Supreme Court of Wisconsin
Apr 5, 1950
42 N.W.2d 141 (Wis. 1950)


March 6, 1950 —

April 5, 1950.

APPEAL from a judgment of the circuit court for Marathon county: GERALD J. BOILEAU, Circuit Judge. Reversed.

For the appellant there was a brief by Smith, Okoneski, Puchner Tinkham of Wausau, and oral argument by Richard P. Tinkham.

For the respondent there was a brief by Genrich Terwilliger, attorneys, and Walter H. Piehler and Emil A. Wakeen of counsel, all of Wausau, and oral argument by Herbert Terwilliger.

The action was begun October 1, 1948, by Aero Motive Sales Corporation against the Wausau Motor Parts Company to recover commissions on sales made by the plaintiff. From a judgment in favor of the defendant, plaintiff appeals.

The plaintiff alleges that from March 18, 1946, to December 31, 1946, plaintiff was a distributor of defendant's products; and further alleges that by virtue of the services performed under the terms of the contract plaintiff earned and was entitled to payment by defendant on December 31, 1946, the sum of $3,311.42; that thereafter certain credits were to be allowed, reducing the amount to $2,674.67; that plaintiff on November 14, 1947, made written demand upon the defendant for payment in cash of the balance due; that defendant has refused to make the payment; and judgment is demanded for the amount claimed to be due. The defendant's answer places in issue the terms of the payment, alleging that the plaintiff at no time had any right to a cash refund but was bound to take his payment in merchandise.

The terms of the contract are set forth in the following letter:

"After I left Pittsburgh, I went to Washington and while there, discussed the subject I told you I would discuss, and also have taken it up with our own auditor. And, under the circumstances, there seems reasonable justification for quarterly payment of volume compensation.

"We will therefore credit your account quarterly on the basis of volume compensation earned for the quarter, prorated and extended to determine the proper rebate bracket and it's understood that an adjustment will be made at the end of each year, either way. If an overpayment has been made there will be a charge back to you; if an underpayment has been made, there will be additional credit issue to cover.

"Below are listed the volume compensation classifications as they are paid:

"Percentage of credit for volume compensation shall be paid to jobber stocking Wausau rings in one store on the following schedule; and shall be based on existing net jobber published price arrangements, and shall not prejudice or be prejudiced by any future price alterations. Marathon ring sales shall be computed and included for volume compensation. However, the volume bracket is established only on sales of Wausau brand piston rings, and volume bracket may not be advanced by sales of Marathon brand piston rings. It is understood that only the months' sales which are paid for within the thirty-day period shall be counted in volume computations. That is, any month's billing that falls past due will not be included in volume computations.

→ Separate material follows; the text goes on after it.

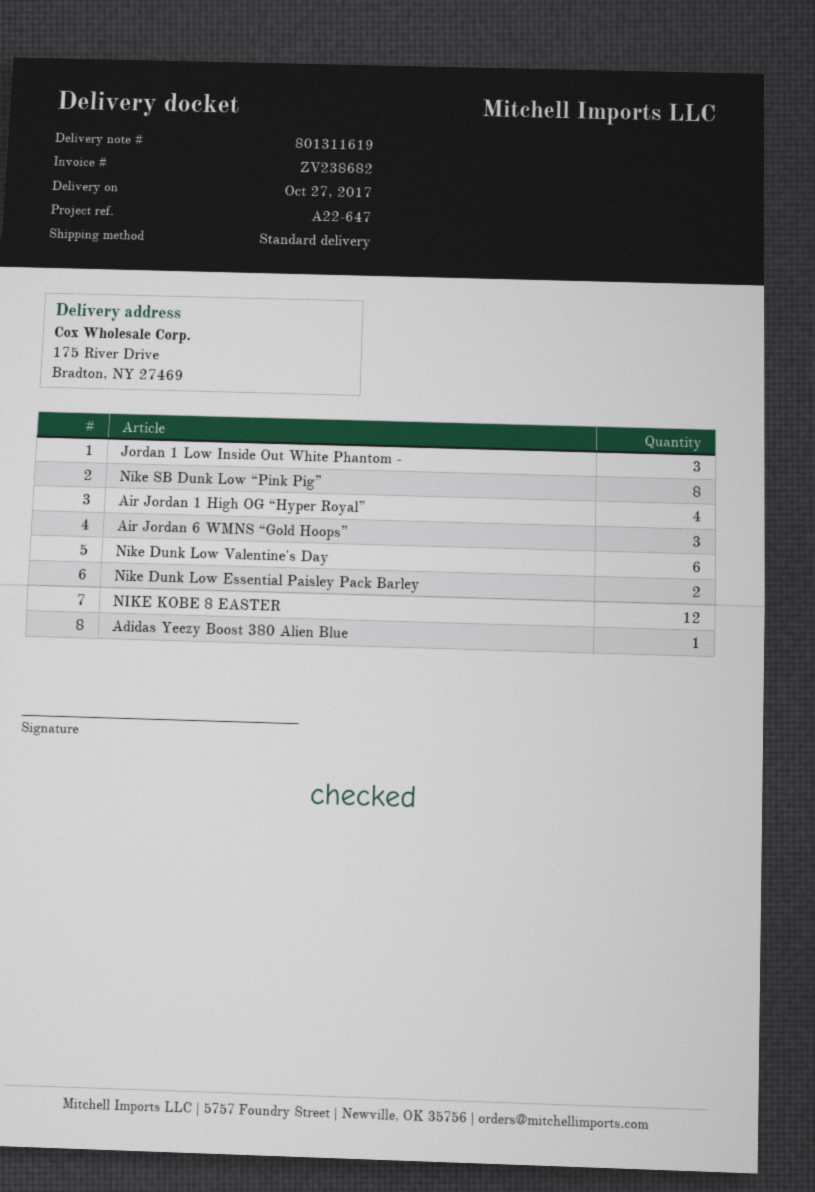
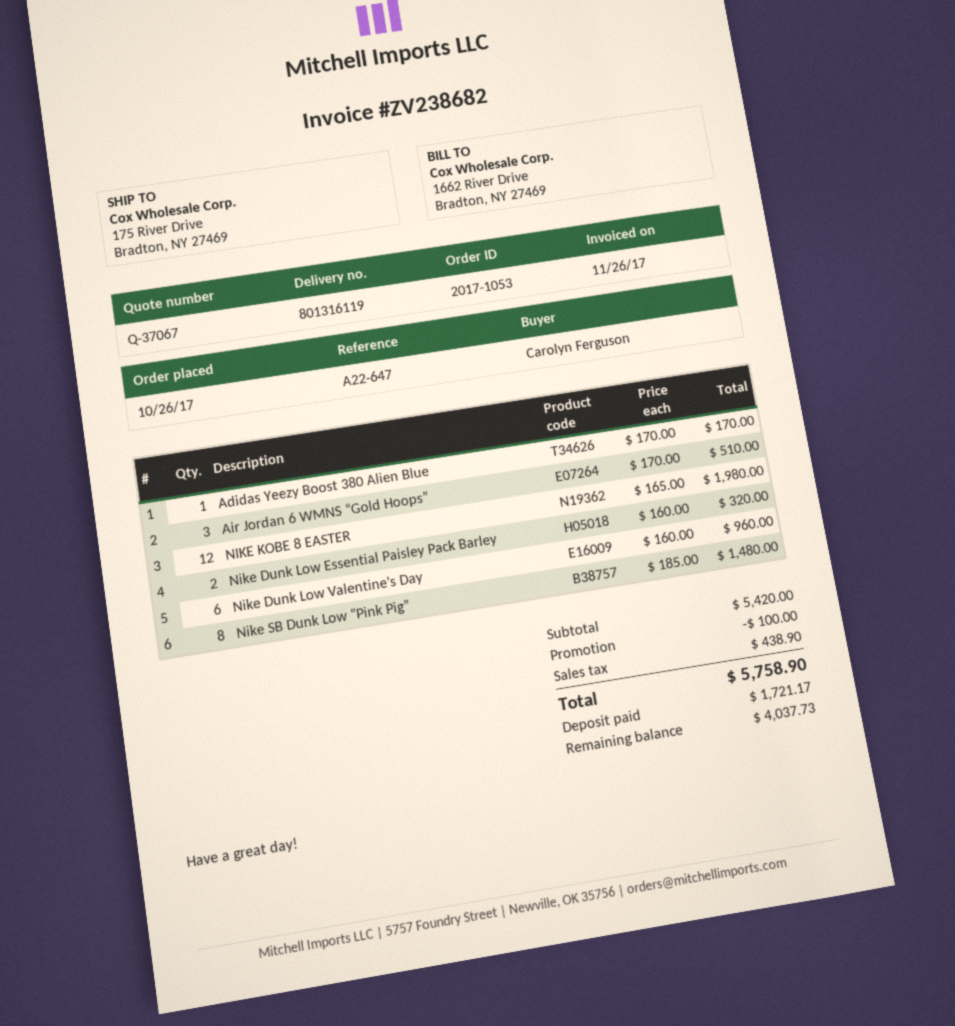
delivery note number: 801311619 -> 801316119
Jordan 1 Low Inside Out White Phantom -: 3 -> none
Air Jordan 1 High OG “Hyper Royal”: 4 -> none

$ 1,200 net piston ring billing to jobber per 12 month period 2% 1,500 " " " " " " " " " " " 3% 1,800 " " " " " " " " " " " 4% 2,500 " " " " " " " " " " " 5% 3,500 " " " " " " " " " " " 7% 4,500 " " " " " " " " " " " 9% 6,000 " " " " " " " " " " " 11% 8,000 " " " " " " " " " " " 13% 10,000 " " " " " " " " " " " 15% 12,000 " " " " " " " " " " " 17% 15,000 " " " " " " " " " " " 19% 20,000 " " " " " " " " " " " 21% 25,000 " " " " " " " " " " " 23% 40,000 " " " " " " " " " " " 25% 2% 10th Prox. is the cash discount. Shipments going forward in 100# lots or more will be shipped prepaid from the factory."

On motion for summary judgment, the trial court in its memorandum opinion said:

"The contract in question was made through correspondence, the agreement having been set forth in defendant's Letter of March 4, 1946, and accepted by plaintiff's letter dated March 18, 1946. These letters provided an effective contract for the year 1946, the parties having entered into another written contract, using the printed form of the defendants, for the year 1947.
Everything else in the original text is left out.